Change detection outputs

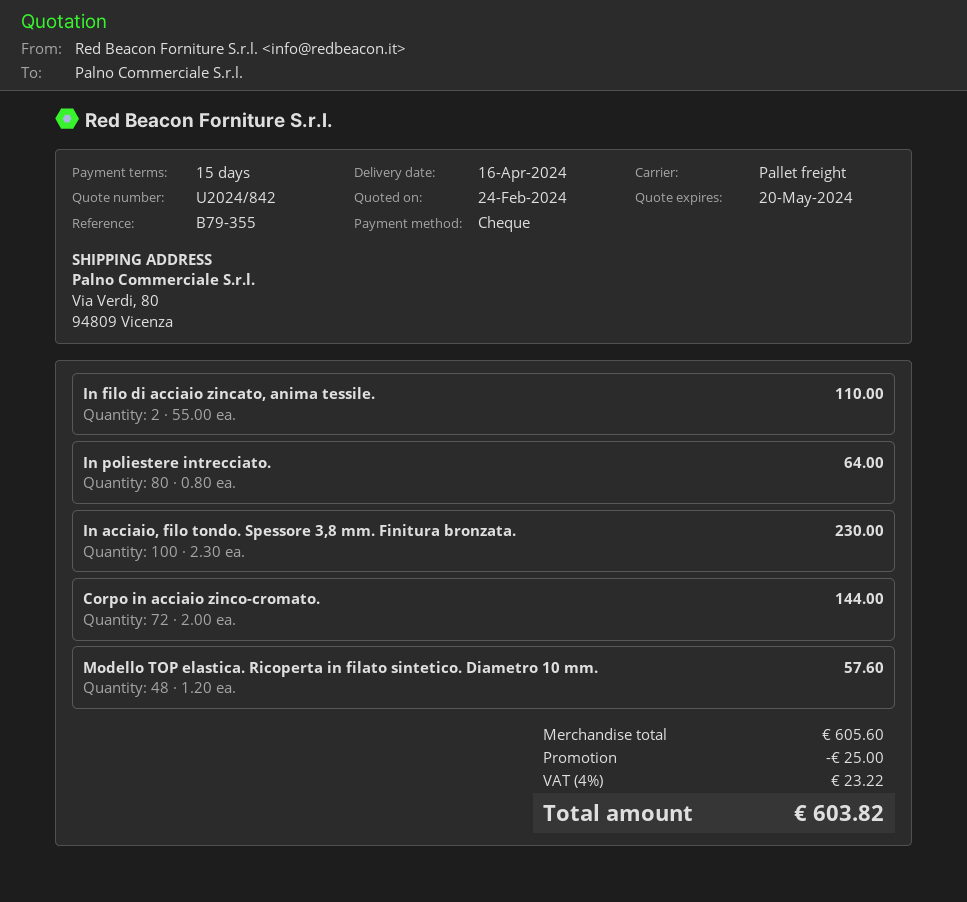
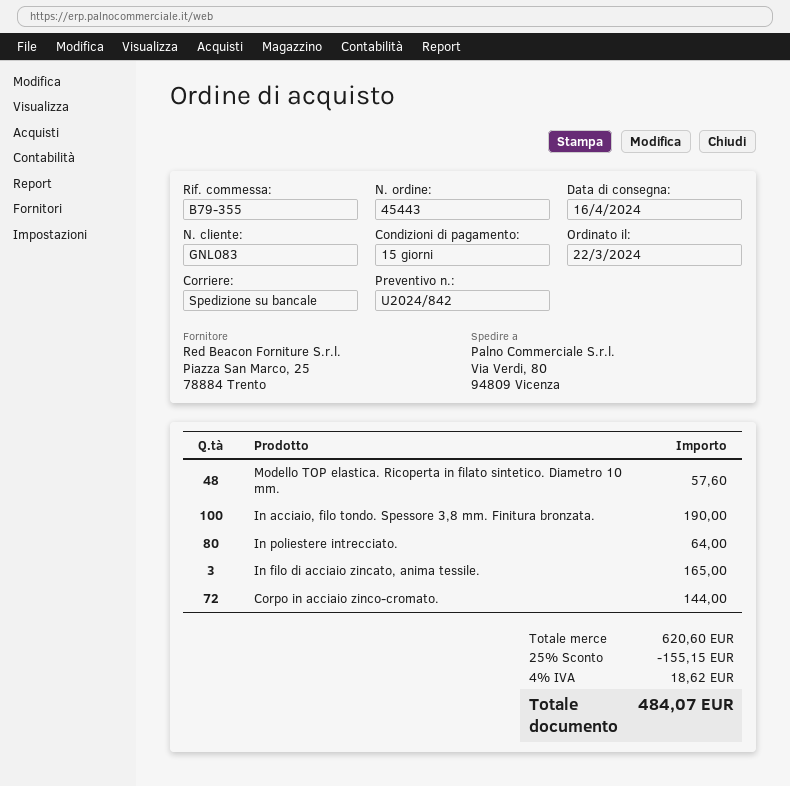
In filo di acciaio zincato, anima tessile.: 2 for 110.00 -> 3 for 165.00
In acciaio, filo tondo. Spessore 3,8 mm. Finitura bronzata.: 100 for 230.00 -> 100 for 190.00
subtotal: 605.60 -> 620.60
discount: 25.00 -> 155.15
tax: 4% = 23.22 -> 4% = 18.62
total: 603.82 -> 484.07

● **Task goal**: Please count how many lines in the preceding records hold the word "acciaio", then give only that number.

● **Written response**: 2